Work task: Your task is to filter the data below down to the lines holding "Dunia".

Extracted material:
Segment Open

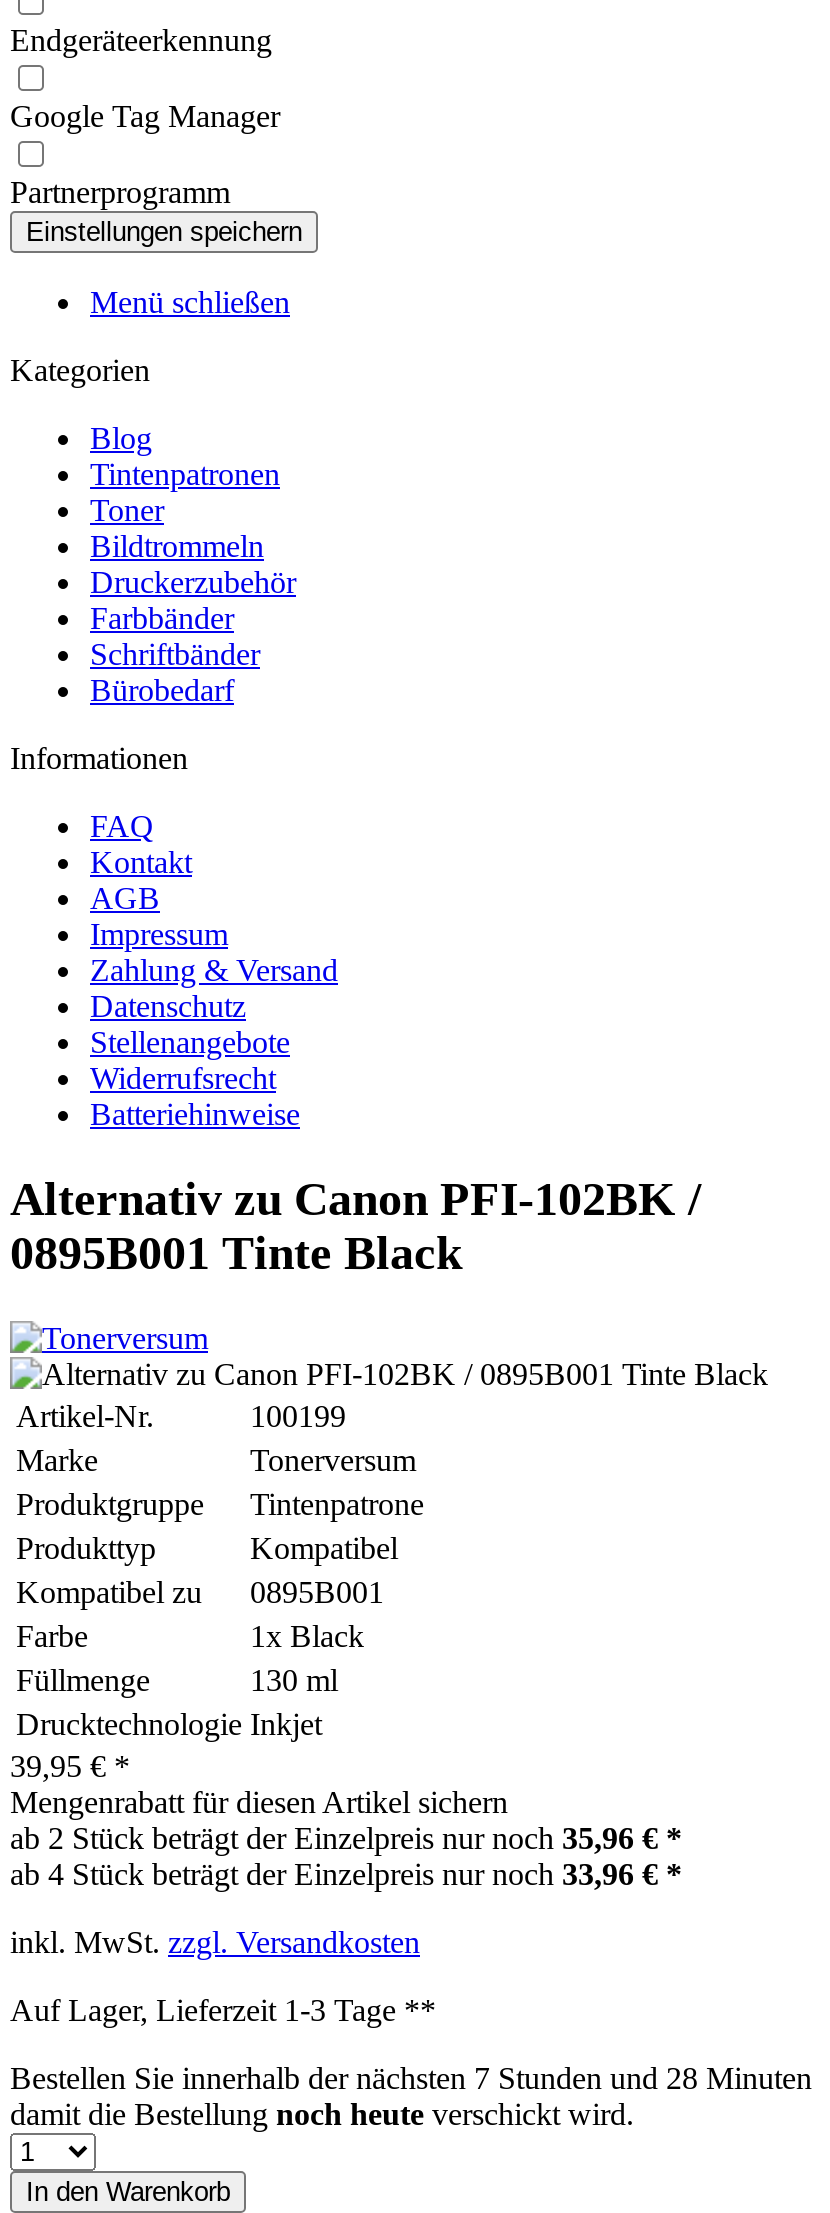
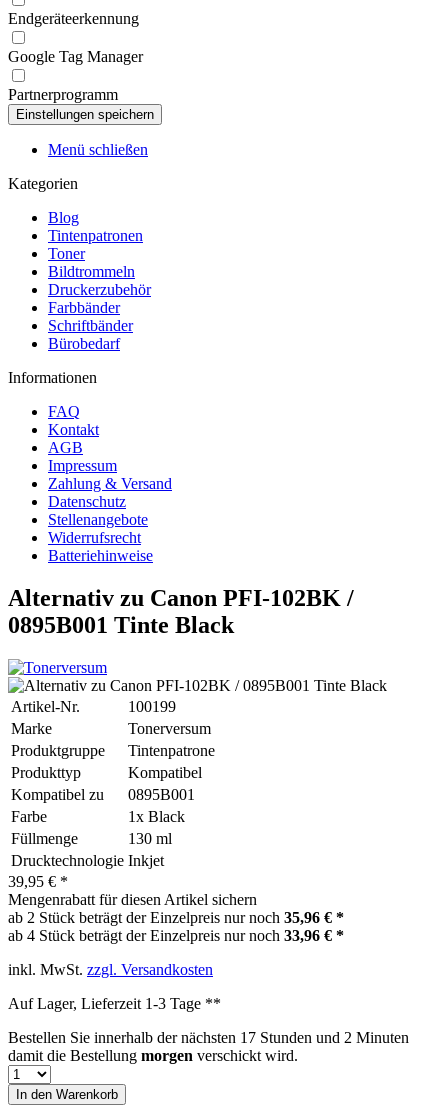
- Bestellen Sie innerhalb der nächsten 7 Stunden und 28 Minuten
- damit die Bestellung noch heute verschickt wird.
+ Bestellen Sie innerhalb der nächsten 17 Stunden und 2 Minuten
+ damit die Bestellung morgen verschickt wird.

Segment Closed
Segment Open

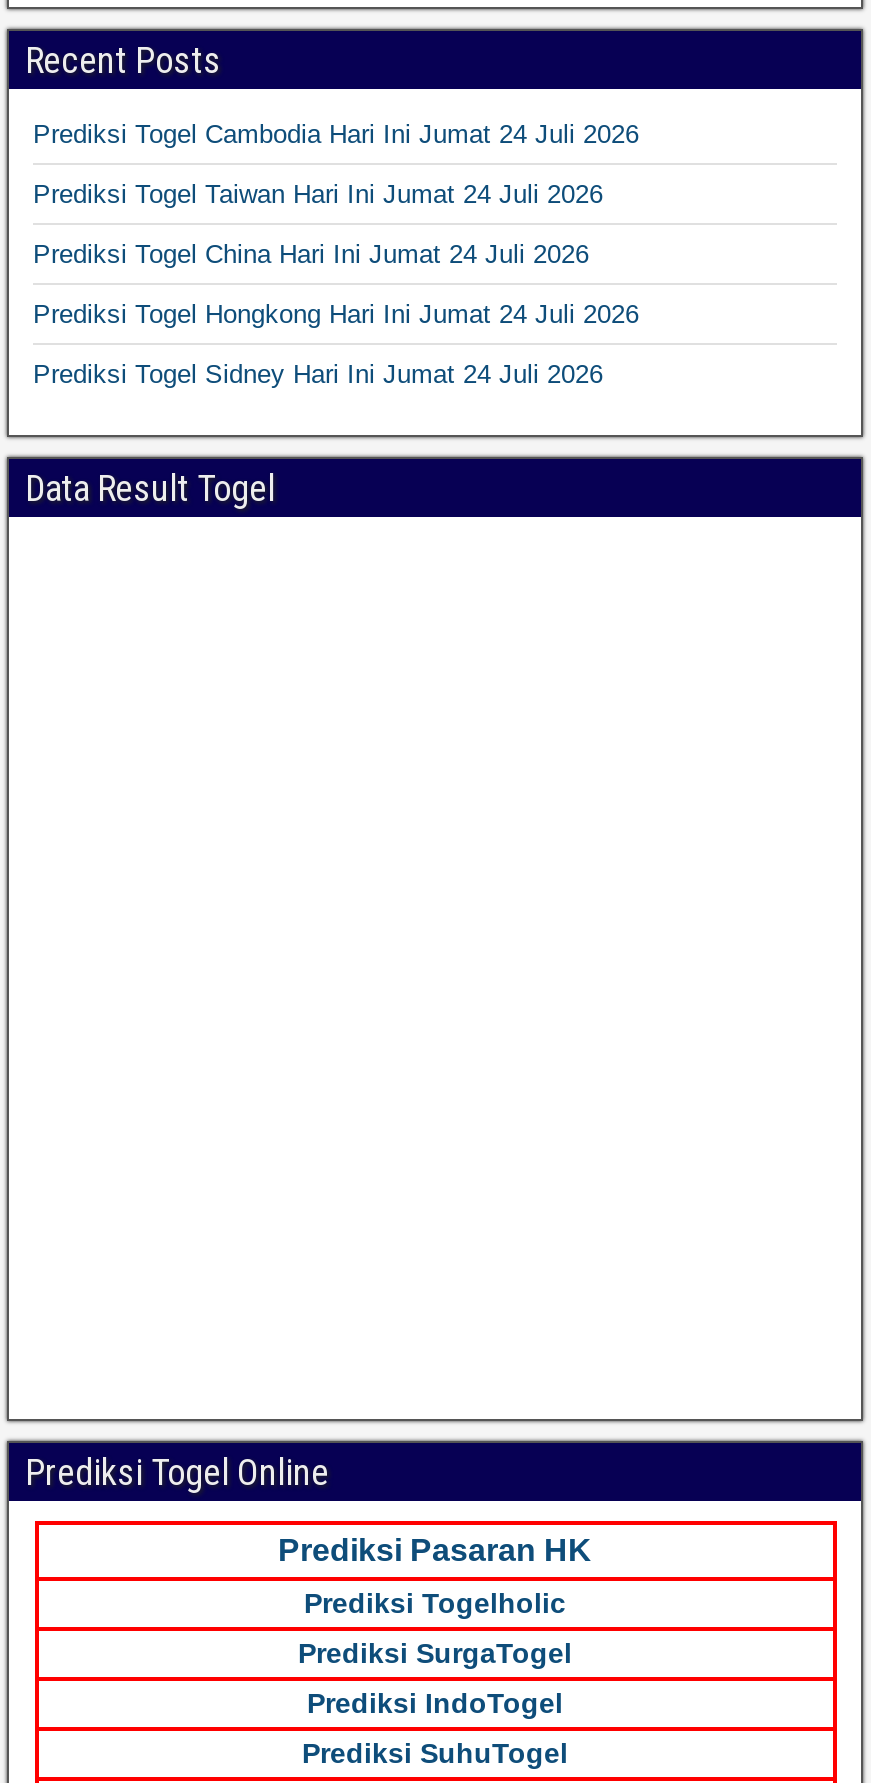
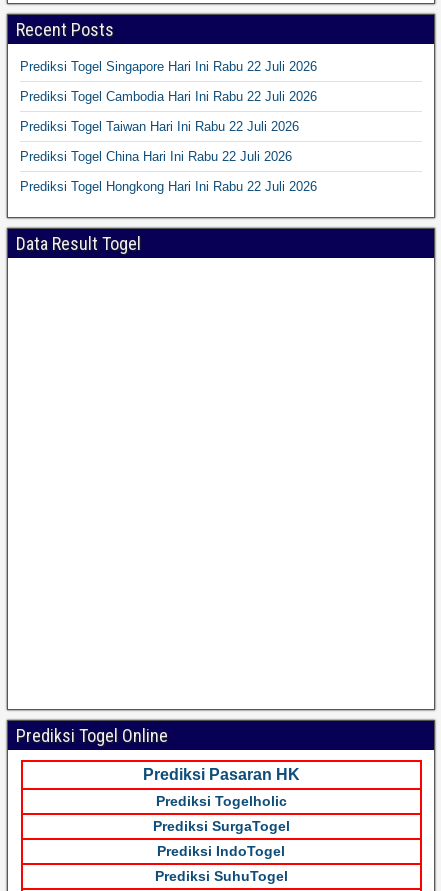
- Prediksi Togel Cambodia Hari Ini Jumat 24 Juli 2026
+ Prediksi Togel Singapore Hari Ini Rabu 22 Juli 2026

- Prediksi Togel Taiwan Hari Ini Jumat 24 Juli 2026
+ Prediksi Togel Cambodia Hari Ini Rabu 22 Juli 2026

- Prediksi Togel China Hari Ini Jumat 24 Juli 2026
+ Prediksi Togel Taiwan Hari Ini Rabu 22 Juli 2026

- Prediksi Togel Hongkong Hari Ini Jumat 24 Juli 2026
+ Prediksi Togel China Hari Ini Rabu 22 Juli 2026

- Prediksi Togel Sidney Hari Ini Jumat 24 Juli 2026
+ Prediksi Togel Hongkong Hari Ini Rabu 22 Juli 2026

Segment Closed
Segment Open

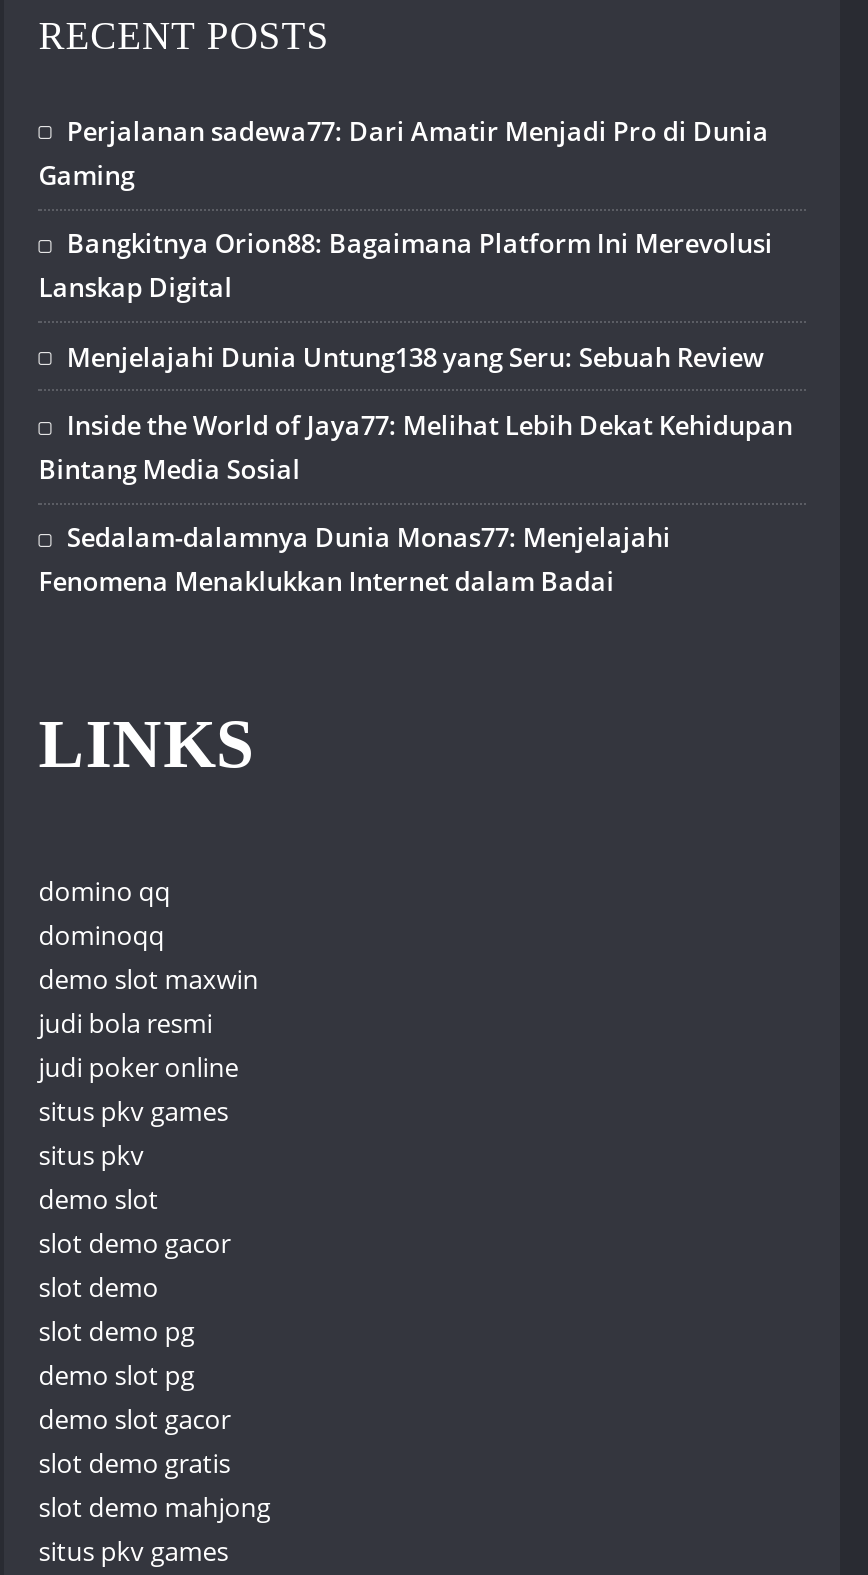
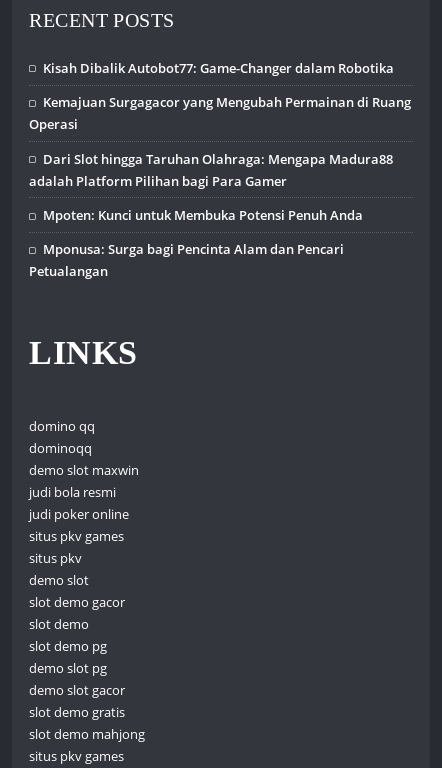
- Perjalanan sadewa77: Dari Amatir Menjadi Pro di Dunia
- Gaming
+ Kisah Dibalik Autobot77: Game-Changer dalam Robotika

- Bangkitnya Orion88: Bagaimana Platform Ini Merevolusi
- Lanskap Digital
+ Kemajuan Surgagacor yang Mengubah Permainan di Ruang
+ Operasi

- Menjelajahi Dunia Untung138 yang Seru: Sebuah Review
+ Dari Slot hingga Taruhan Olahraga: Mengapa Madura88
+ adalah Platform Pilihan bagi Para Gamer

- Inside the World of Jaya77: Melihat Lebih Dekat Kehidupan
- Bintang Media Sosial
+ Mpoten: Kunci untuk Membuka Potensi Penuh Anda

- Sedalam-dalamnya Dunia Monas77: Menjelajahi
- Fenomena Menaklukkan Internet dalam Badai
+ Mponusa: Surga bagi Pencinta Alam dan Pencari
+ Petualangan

Segment Closed

Result of this exercise:
- Perjalanan sadewa77: Dari Amatir Menjadi Pro di Dunia
- Menjelajahi Dunia Untung138 yang Seru: Sebuah Review
- Sedalam-dalamnya Dunia Monas77: Menjelajahi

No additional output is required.